Retatrutide is available in 10mg, 20mg, 30mg, 40mg, and 60mg lyophilized vials. All sizes are manufactured to ≥98% HPLC-verified purity with a Certificate of Analysis (COA) included. The fatty acid conjugation provides a ~6-day half-life enabling once-weekly research protocols.
How should Retatrutide be reconstituted?
Reconstitute with bacteriostatic water by slowly adding solvent along the inner vial wall — never directly onto the powder. Allow 5-10 minutes to dissolve without shaking. Retatrutide is a large (39-aa) fatty acid-conjugated peptide that is more sensitive to agitation than smaller peptides. The solution should be clear and colorless.

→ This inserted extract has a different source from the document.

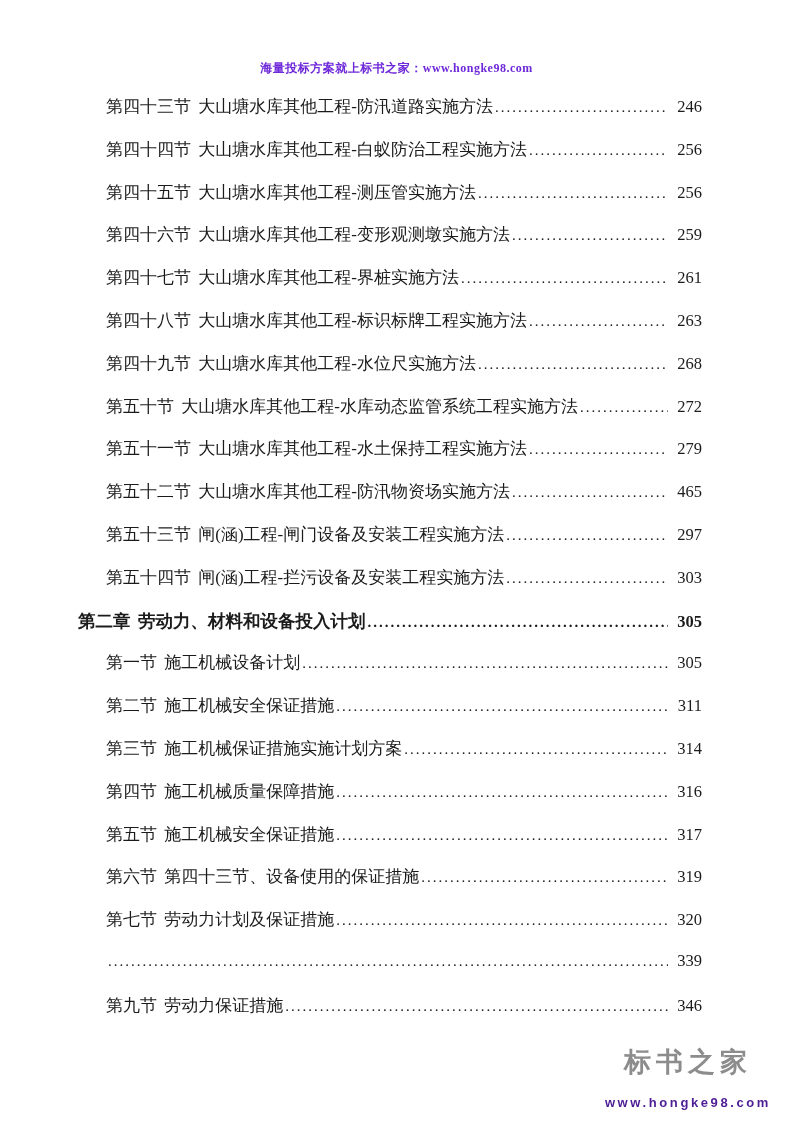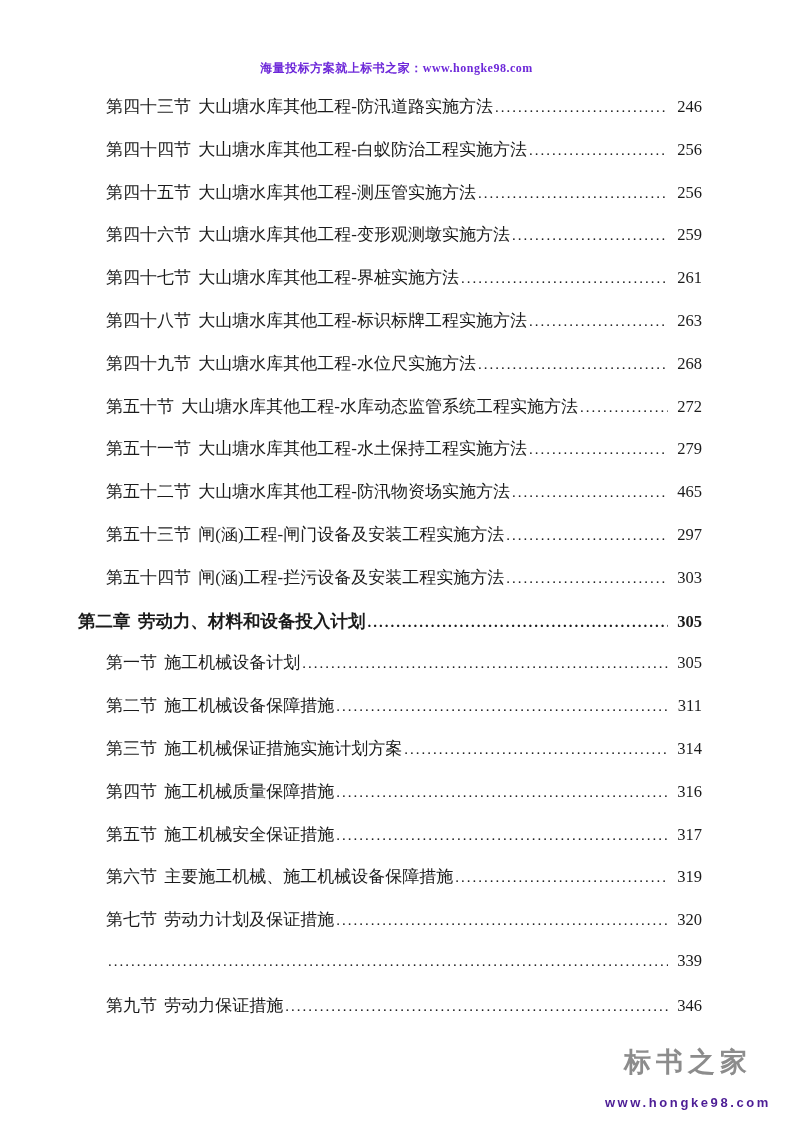"第二节 施工机械设备保障措施" span.toc-title { text: 设备保障 -> 安全保证 }
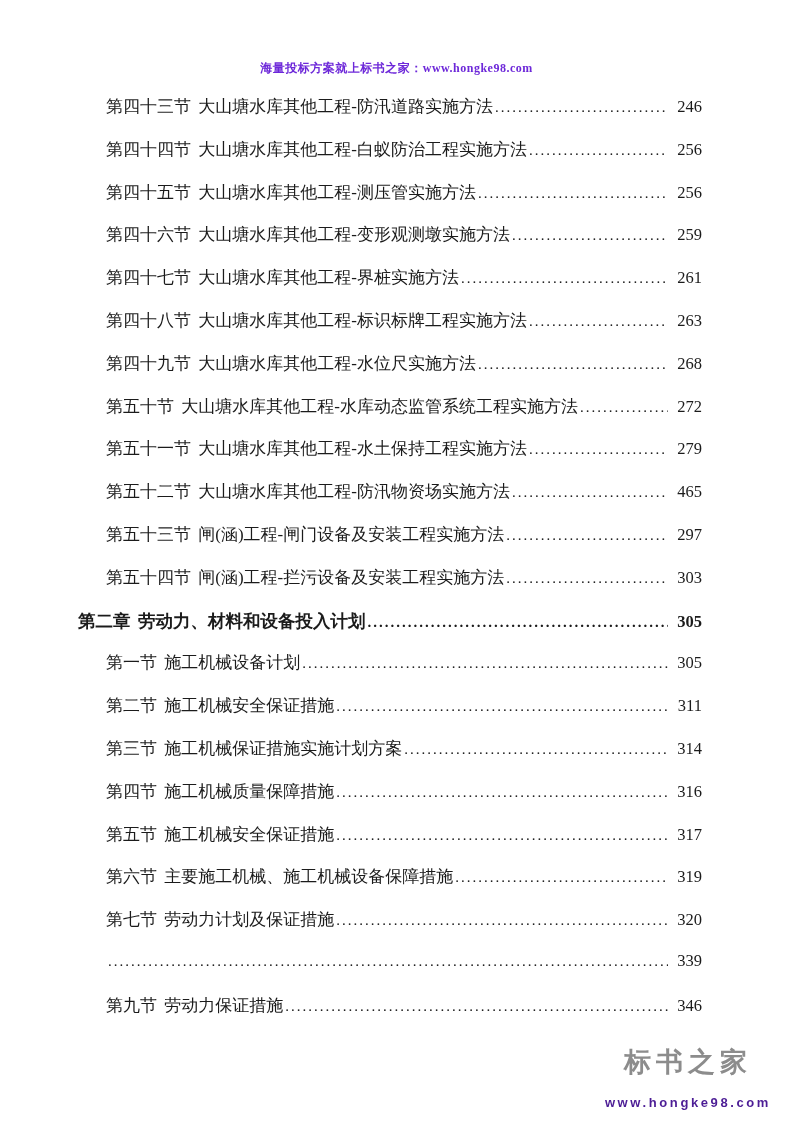"第六节 主要施工机械、施工机械设备保障措施" span.toc-title { text: 主要施工机械、施工机械设备保障 -> 第四十三节、设备使用的保证 }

How should Retatrutide be stored?
Lyophilized: -20°C for up to 24 months (long-term) or 2-8°C for up to 6 months. Reconstituted: 2-8°C, use within 21 days. Do not freeze reconstituted solution. Protect from light at all times. The fatty acid moiety provides some inherent stability but the peptide is still susceptible to oxidation and deamidation.
For laboratory and research use only. Not intended for human or animal consumption. All product information is derived from published preclinical research and does not constitute medical advice or claims.